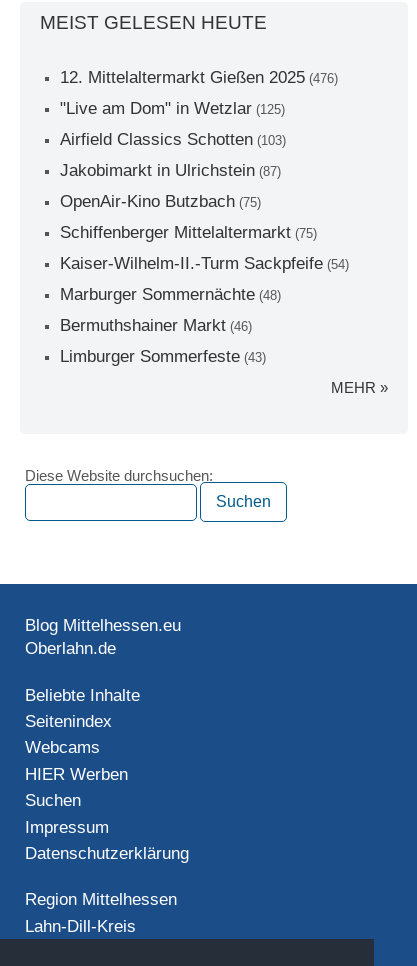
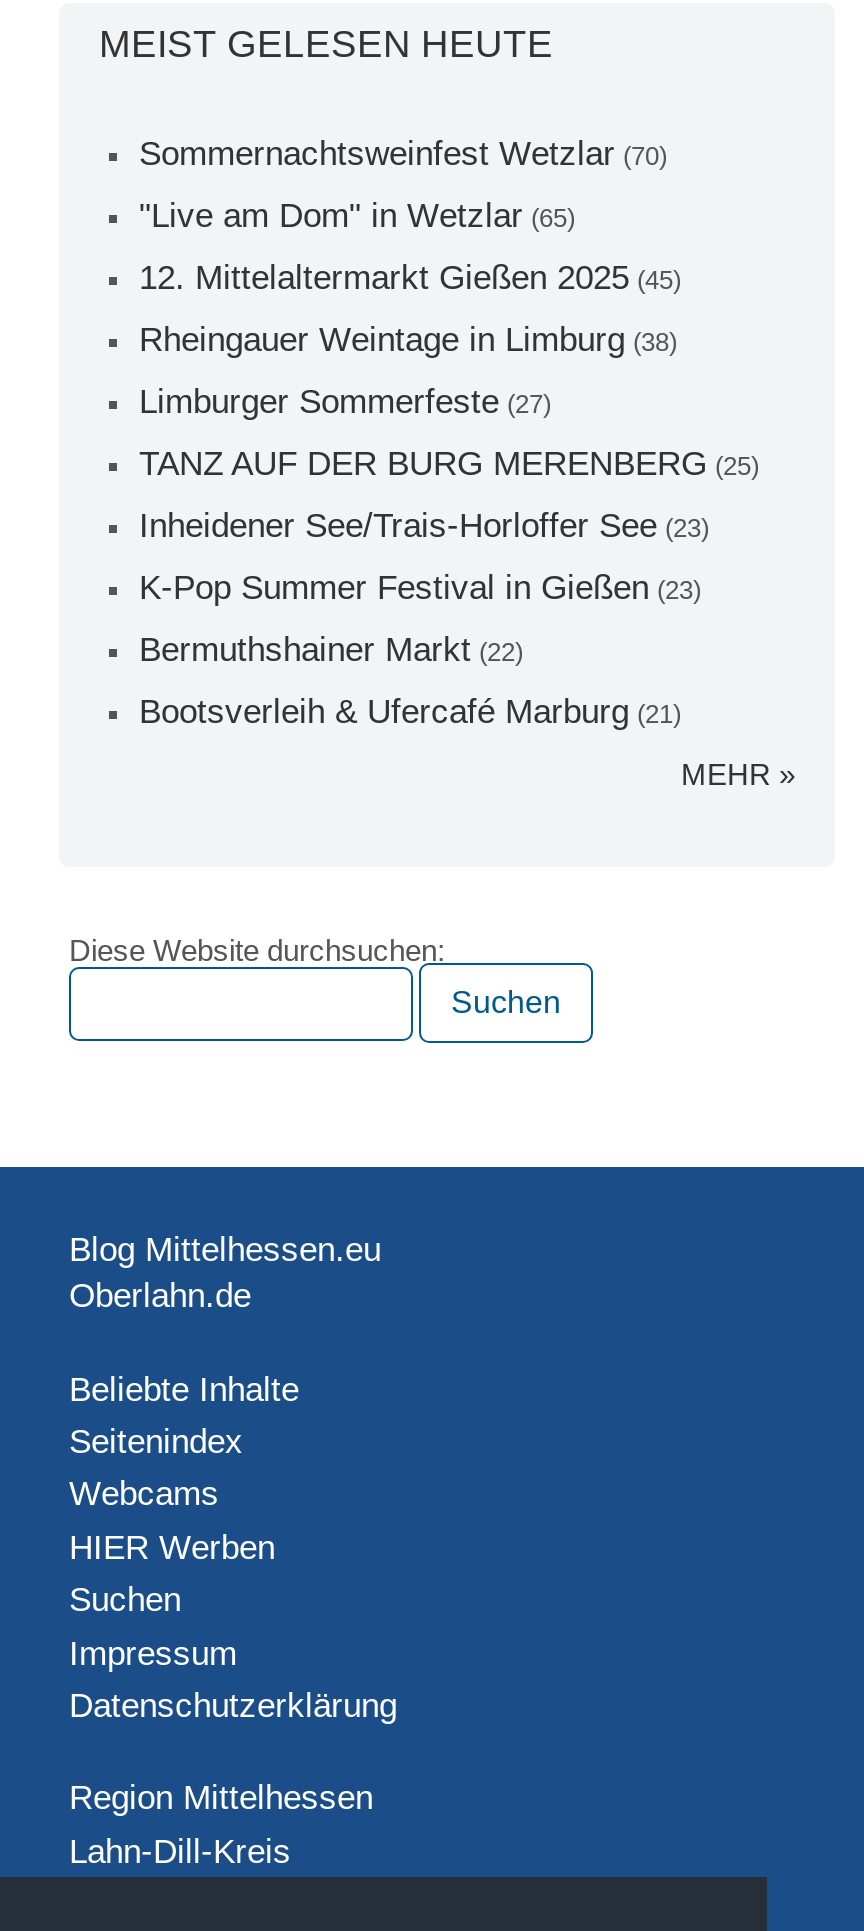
- 12. Mittelaltermarkt Gießen 2025 (476)
+ Sommernachtsweinfest Wetzlar (70)

- "Live am Dom" in Wetzlar (125)
+ "Live am Dom" in Wetzlar (65)

- Airfield Classics Schotten (103)
+ 12. Mittelaltermarkt Gießen 2025 (45)

- Jakobimarkt in Ulrichstein (87)
+ Rheingauer Weintage in Limburg (38)

- OpenAir-Kino Butzbach (75)
+ Limburger Sommerfeste (27)

- Schiffenberger Mittelaltermarkt (75)
+ TANZ AUF DER BURG MERENBERG (25)

- Kaiser-Wilhelm-II.-Turm Sackpfeife (54)
+ Inheidener See/Trais-Horloffer See (23)

- Marburger Sommernächte (48)
+ K-Pop Summer Festival in Gießen (23)

- Bermuthshainer Markt (46)
+ Bermuthshainer Markt (22)

- Limburger Sommerfeste (43)
+ Bootsverleih & Ufercafé Marburg (21)
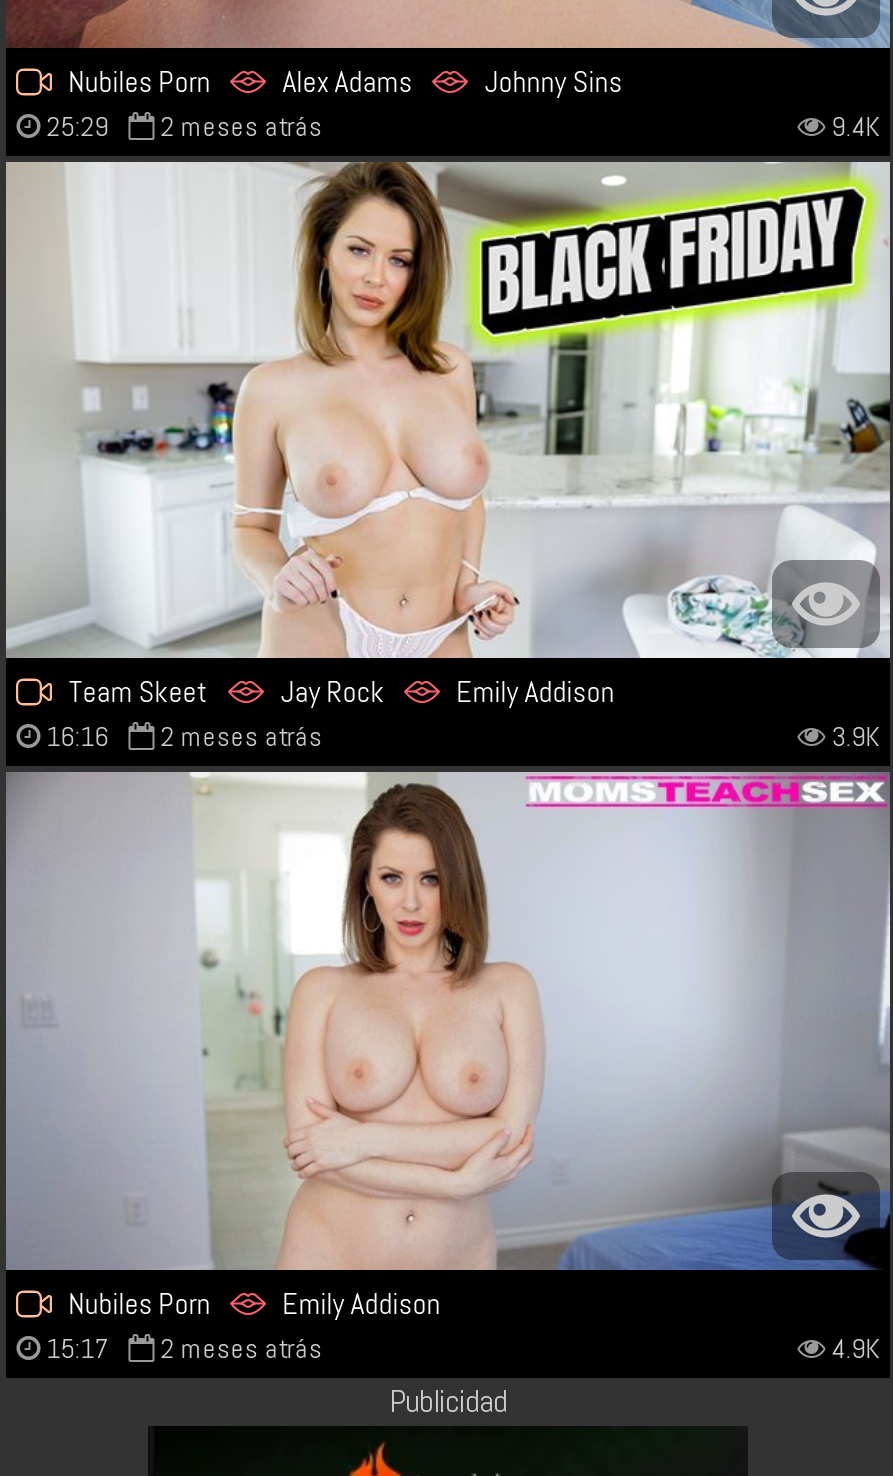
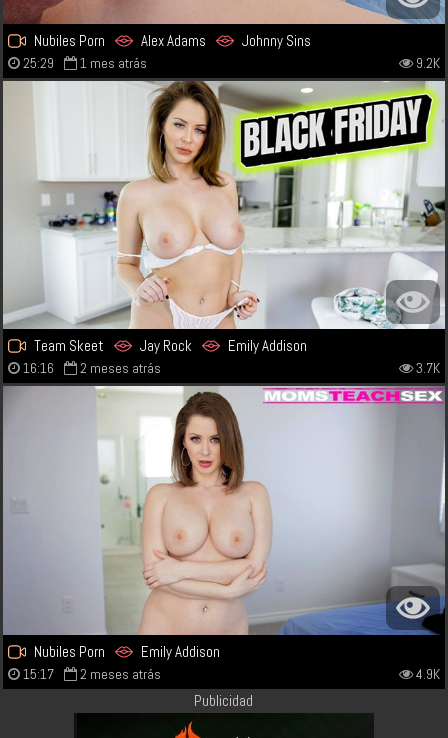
- 2 meses atrás
- 9.4K
+ 1 mes atrás
+ 9.2K

- 3.9K
+ 3.7K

[Task item] Copy the entries above exactly from the line with "in Wetzlar (65)" down to their last line, both ends included. Do not copy any pictures.

[Answer area]
+ "Live am Dom" in Wetzlar (65)

- Airfield Classics Schotten (103)
+ 12. Mittelaltermarkt Gießen 2025 (45)

- Jakobimarkt in Ulrichstein (87)
+ Rheingauer Weintage in Limburg (38)

- OpenAir-Kino Butzbach (75)
+ Limburger Sommerfeste (27)

- Schiffenberger Mittelaltermarkt (75)
+ TANZ AUF DER BURG MERENBERG (25)

- Kaiser-Wilhelm-II.-Turm Sackpfeife (54)
+ Inheidener See/Trais-Horloffer See (23)

- Marburger Sommernächte (48)
+ K-Pop Summer Festival in Gießen (23)

- Bermuthshainer Markt (46)
+ Bermuthshainer Markt (22)

- Limburger Sommerfeste (43)
+ Bootsverleih & Ufercafé Marburg (21)
- 2 meses atrás
- 9.4K
+ 1 mes atrás
+ 9.2K

- 3.9K
+ 3.7K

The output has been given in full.